Jennifer Burden traveled by invitation of the UN Foundation’s Shot@Life campaign to Uganda to observe UNICEF’s Family and Child Health Days, where children are provided life-saving vaccinations.  This post reflects on Day 3 of her adventure in October. She has previously reported on day 1 about UNICEF offices in Kampala, Uganda and day 2 of her trip at a UNICEF Family Health Day in Mumbende, Uganda.

Riverboat Safari

On Day 3 of our Ugandan adventure we took a detour. We were scheduled to meet with the health staff who were going to be working at the Family Health Days that we were visiting on Sunday, but they were still busy preparing for Sunday. So, we found ourselves with unexpected free time. What better thing to do in Africa when your plans fall through than to visit one of Uganda’s national parks?
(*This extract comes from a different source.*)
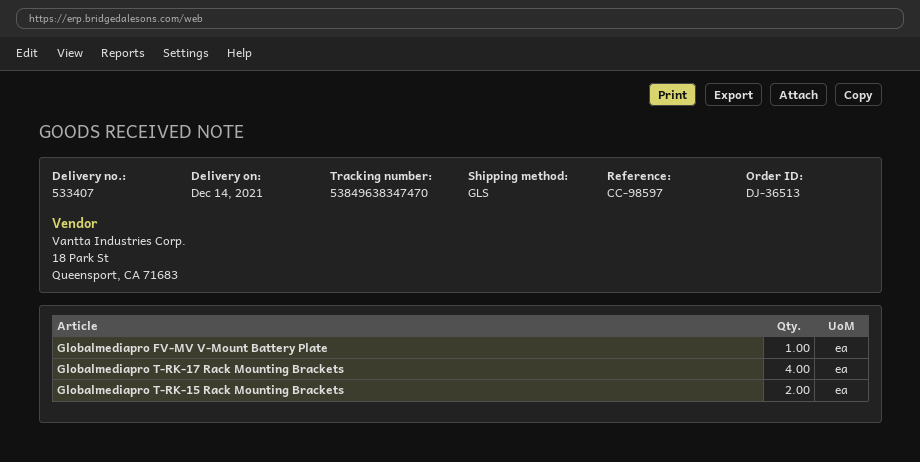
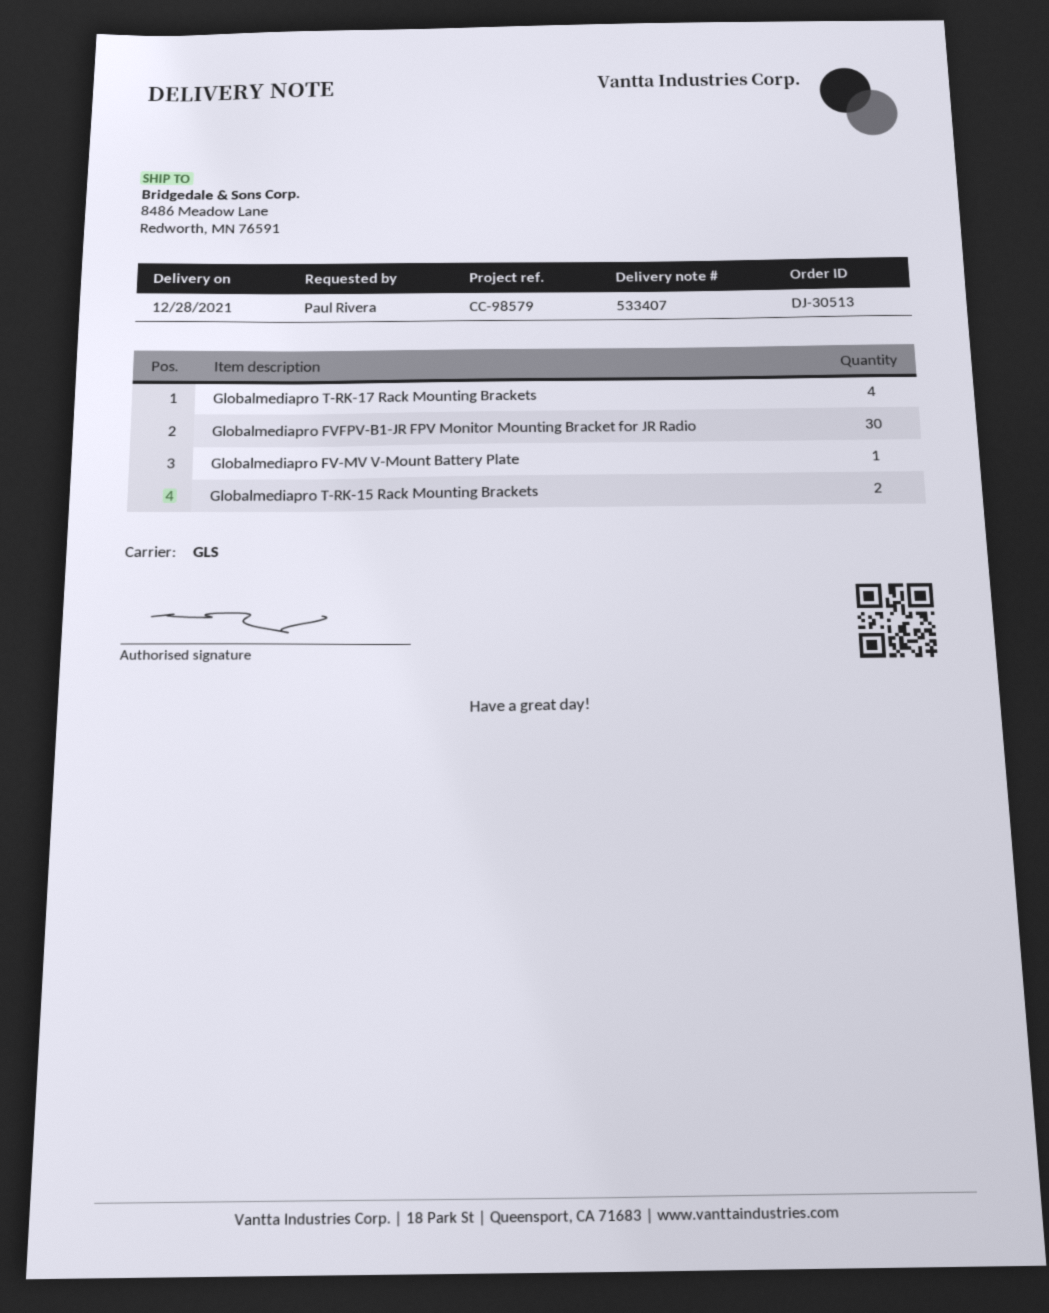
order number: DJ-36513 -> DJ-30513
delivery date: 2021-12-14 -> 2021-12-28
reference: CC-98597 -> CC-98579
Globalmediapro FVFPV-B1-JR FPV Monitor Mounting Bracket for JR Radio: none -> 30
Queen Elizabeth National Park in Uganda. Jennifer Burden of World Moms Blog with Jenny Eckton of Formerly Phread.

Queen Elizabeth National Park in Uganda. Jennifer Burden of World Moms Blog with Jenny Eckton of the blog, Formerly Phread while in Uganda in October 2012 with Shot@Life.


Saturday’s adventure led us to Queen Elizabeth National Park, where we went on a river safari cruise on Lake Edward. We saw a multitude of hippos and buffalo, as well as, elephants, crocodiles, monkeys and beautiful birds. We hopped a riverboat and spent the entire time out on the water.  I have never seen so many hippos in my life.  Apparently, some had been brought to the park in the 1960s, and they’ve been expanding every since!  One moment the waters would appear empty, but the next many hippo heads popping up out of the water!  Babies followed their moms. They swam around together in groups. Absolutely incredible!

Culture & Signs of Extreme Poverty

The excursion was a fantastic opportunity for our delegation to get a feel of the country’s natural beauty and a great team building exercise.  We were bonded going into the next Family Health Day. However, driving through the extreme poverty on the long bus ride through the country really put into perspective how much UNICEF’s efforts were needed.

We saw homes made of only big sticks and mud with reeds or tin for roofs. Although they are great “green” homes for the country’s beautiful African sun drenched days, they are unsuitable when temperatures become very cold at night and there is no running water or electricity.

Ugandan house made of mud and sticks.

Ugandan house made of mud and sticks.

Also, children were seen walking long distances in school uniforms, many alone. Women, men and children carried large yellow containers to collect water in and walked for miles home. An image that will never cease to amaze me — the site of an African woman balancing her load on her head and walking on the roadside barefoot.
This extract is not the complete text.